At that time I was at university in Paris studying sociology. I stopped because the school was too often on strike and I needed the money. I quit my studies and decided to work full-time and put some money aside to pay for a hospitality school in marketing and management. I left the Colombian restaurant where I was working and took 3 jobs at the same time. It was during this period when bartending appeared in my life.
The first time I discovered bartending was at a tapas bar. It was a very popular place and every day it was packed. One day the bartender got sick, and the manager asked me if I could do his job? I said yes…why not it can’t be that difficult I thought at the time. What a disaster! It was probably the worst shift of my life. After 2 hours the manager came to help me and he told me to just do what you are good at and stay on the floor.
This was the beginning, I needed to learn how to bartend. This process wasn’t easy, but I learned so much that I can’t be more grateful.
In 2007 nobody understood what I was doing and why I was so excited about it. My family, friends and even people from the industry ex-colleagues were confused. For a lot of people bartending was connected to flair bartending and it was another easy job for students that needed to work at night. I don’t know how many times I had to repeat that it was my real full-time job and I wanted it to be my career.
This situation was frustrating but at the same time an eye opener. People were curious and attracted by what was happening in the nightlife in Paris. It was something new, tasty, fun and most importantly affordable. Not only were the prices of the drinks accessible, but the cost of creating a bar in Paris at the time was also at an achievable level for young entrepreneurs. Here is where for me the modern bartender develops.
We are confident, independent thinkers. We are creative and multitasking in our profession. The biggest difference, however, is that we are connected. Bars and bartenders have tools that didn’t exist 20 years ago.

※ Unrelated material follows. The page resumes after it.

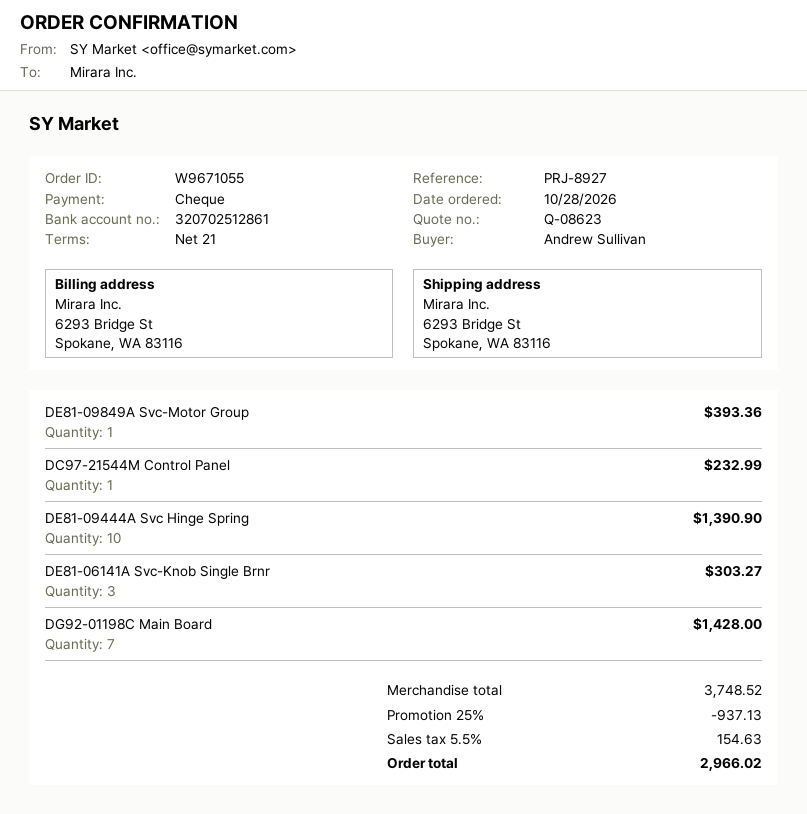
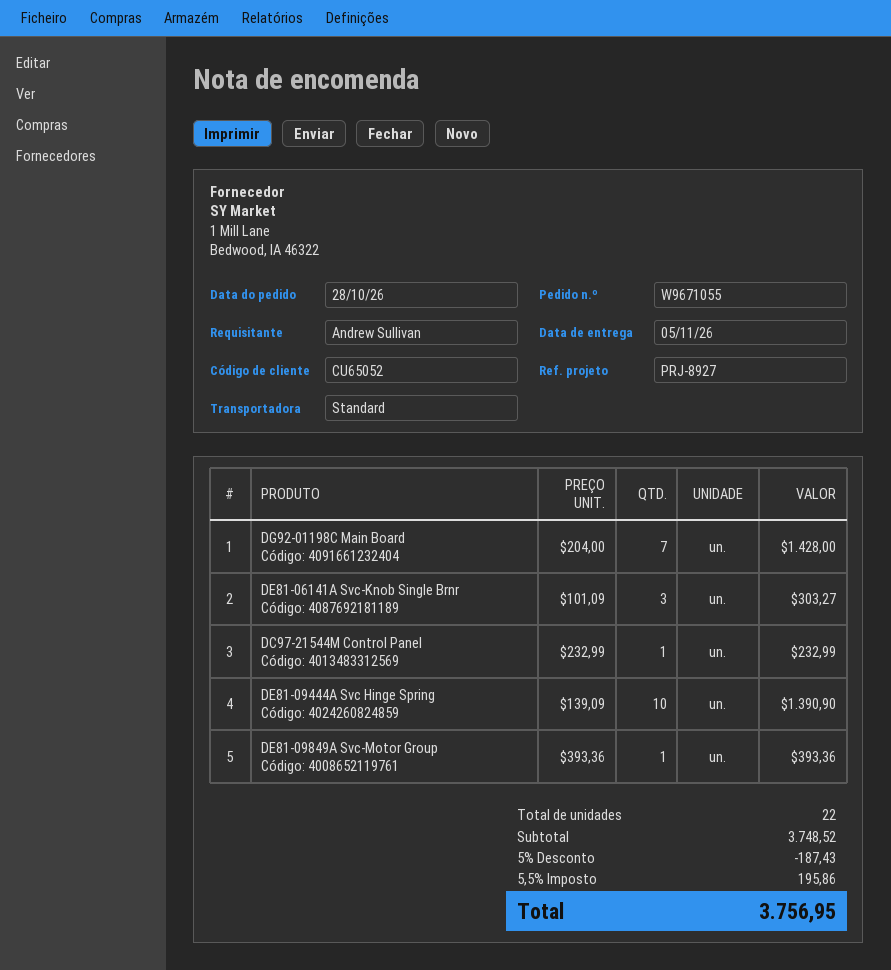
discount: 25% = 937.13 -> 5% = 187.43
tax: 5.5% = 154.63 -> 5.5% = 195.86
total: 2966.02 -> 3756.95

The food industry has changed completely. The names of chefs and sommeliers have become trendy and popular. The media is interested in the gastronomy world and bartenders are no exception. The modern bartender has multiple faces, is knowledgeable and curious, takes risks and doesn’t work alone, and has a vibrant global community.
We are competitive and try to be the best at everything we do. We can find cocktails bars in places that we never thought could ever have a “modern bartender cocktail program.” We are ambassadors from the places where we work and from the cities where we live. We travel and use our skills to develop brands and competitions, to sell products, to create bar tools, to work with charities and more.
Today I am an entrepreneur. I can’t bartend on a daily bases anymore and it has been a very difficult process to step back and to delegate properly. But there is a moment when it happens, and running multiple business you need to be able to be present everywhere without having to be in service.
This profession has given me so much and I want to continue developing and diversifying what we do. Building a creative community based on a culture of collaboration and openness became the focus and mission statement of what I do with my two business partners, who have also abandoned service to become entrepreneurs. We believe our industry to be a connector. We are modern bartenders that feel responsible in doing the right thing, mentoring our teams and helping our industry to evolve in a sustainable way.